WHAT IS BEING ASKED –
Give back exactly the lines from the line that contains "text: Araçlar ->" to the last line of the listing below, inclusive, and no others.

SOURCE INFORMATION –
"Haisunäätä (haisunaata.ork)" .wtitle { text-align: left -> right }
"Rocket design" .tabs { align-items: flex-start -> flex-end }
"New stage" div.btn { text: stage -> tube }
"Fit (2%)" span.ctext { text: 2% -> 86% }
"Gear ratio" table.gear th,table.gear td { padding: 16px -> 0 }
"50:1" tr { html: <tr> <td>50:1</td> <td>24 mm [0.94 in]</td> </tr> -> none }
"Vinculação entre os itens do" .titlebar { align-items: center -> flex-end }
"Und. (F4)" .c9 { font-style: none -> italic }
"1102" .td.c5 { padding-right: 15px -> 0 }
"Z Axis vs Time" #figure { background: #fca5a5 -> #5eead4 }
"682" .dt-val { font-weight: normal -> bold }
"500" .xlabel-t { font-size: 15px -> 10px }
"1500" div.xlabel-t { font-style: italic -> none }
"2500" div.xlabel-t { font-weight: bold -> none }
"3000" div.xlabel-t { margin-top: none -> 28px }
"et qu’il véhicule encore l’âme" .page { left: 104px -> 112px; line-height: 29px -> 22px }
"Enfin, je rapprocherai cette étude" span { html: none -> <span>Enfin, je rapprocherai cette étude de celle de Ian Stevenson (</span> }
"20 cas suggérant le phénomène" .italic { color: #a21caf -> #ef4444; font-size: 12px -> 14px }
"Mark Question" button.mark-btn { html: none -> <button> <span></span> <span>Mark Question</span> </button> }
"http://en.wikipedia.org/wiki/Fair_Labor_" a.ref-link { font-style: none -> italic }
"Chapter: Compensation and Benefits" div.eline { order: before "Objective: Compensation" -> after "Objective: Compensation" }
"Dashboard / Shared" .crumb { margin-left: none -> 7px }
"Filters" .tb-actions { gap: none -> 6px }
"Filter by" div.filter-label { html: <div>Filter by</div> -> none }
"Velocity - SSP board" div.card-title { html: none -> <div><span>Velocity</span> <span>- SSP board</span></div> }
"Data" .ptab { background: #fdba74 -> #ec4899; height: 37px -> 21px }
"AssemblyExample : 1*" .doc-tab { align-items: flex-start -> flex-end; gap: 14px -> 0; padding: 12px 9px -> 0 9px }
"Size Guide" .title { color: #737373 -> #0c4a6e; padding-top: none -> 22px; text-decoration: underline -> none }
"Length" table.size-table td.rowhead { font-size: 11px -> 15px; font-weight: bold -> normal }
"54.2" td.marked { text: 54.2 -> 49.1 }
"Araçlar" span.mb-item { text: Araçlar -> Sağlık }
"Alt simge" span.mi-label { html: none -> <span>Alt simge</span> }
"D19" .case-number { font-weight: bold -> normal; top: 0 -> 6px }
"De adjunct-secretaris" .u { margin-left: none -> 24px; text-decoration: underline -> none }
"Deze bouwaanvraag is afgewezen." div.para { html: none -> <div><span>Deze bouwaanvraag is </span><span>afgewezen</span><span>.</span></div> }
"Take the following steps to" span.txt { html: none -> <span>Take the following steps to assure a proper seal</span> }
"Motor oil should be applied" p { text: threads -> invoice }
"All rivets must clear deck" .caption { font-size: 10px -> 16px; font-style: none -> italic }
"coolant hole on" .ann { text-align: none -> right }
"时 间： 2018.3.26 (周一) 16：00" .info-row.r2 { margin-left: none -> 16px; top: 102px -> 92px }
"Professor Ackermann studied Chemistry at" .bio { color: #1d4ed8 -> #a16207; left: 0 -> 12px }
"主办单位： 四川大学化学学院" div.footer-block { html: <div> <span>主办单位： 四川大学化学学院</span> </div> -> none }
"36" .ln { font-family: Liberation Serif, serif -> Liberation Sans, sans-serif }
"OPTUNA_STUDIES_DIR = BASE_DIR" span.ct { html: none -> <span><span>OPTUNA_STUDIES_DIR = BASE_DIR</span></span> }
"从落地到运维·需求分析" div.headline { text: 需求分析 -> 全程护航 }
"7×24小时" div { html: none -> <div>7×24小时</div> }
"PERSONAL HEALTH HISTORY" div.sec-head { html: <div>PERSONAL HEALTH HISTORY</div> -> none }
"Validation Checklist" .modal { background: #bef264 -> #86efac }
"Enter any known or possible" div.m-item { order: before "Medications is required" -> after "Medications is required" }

THE COMPLETED TASK –
"Araçlar" span.mb-item { text: Araçlar -> Sağlık }
"Alt simge" span.mi-label { html: none -> <span>Alt simge</span> }
"D19" .case-number { font-weight: bold -> normal; top: 0 -> 6px }
"De adjunct-secretaris" .u { margin-left: none -> 24px; text-decoration: underline -> none }
"Deze bouwaanvraag is afgewezen." div.para { html: none -> <div><span>Deze bouwaanvraag is </span><span>afgewezen</span><span>.</span></div> }
"Take the following steps to" span.txt { html: none -> <span>Take the following steps to assure a proper seal</span> }
"Motor oil should be applied" p { text: threads -> invoice }
"All rivets must clear deck" .caption { font-size: 10px -> 16px; font-style: none -> italic }
"coolant hole on" .ann { text-align: none -> right }
"时 间： 2018.3.26 (周一) 16：00" .info-row.r2 { margin-left: none -> 16px; top: 102px -> 92px }
"Professor Ackermann studied Chemistry at" .bio { color: #1d4ed8 -> #a16207; left: 0 -> 12px }
"主办单位： 四川大学化学学院" div.footer-block { html: <div> <span>主办单位： 四川大学化学学院</span> </div> -> none }
"36" .ln { font-family: Liberation Serif, serif -> Liberation Sans, sans-serif }
"OPTUNA_STUDIES_DIR = BASE_DIR" span.ct { html: none -> <span><span>OPTUNA_STUDIES_DIR = BASE_DIR</span></span> }
"从落地到运维·需求分析" div.headline { text: 需求分析 -> 全程护航 }
"7×24小时" div { html: none -> <div>7×24小时</div> }
"PERSONAL HEALTH HISTORY" div.sec-head { html: <div>PERSONAL HEALTH HISTORY</div> -> none }
"Validation Checklist" .modal { background: #bef264 -> #86efac }
"Enter any known or possible" div.m-item { order: before "Medications is required" -> after "Medications is required" }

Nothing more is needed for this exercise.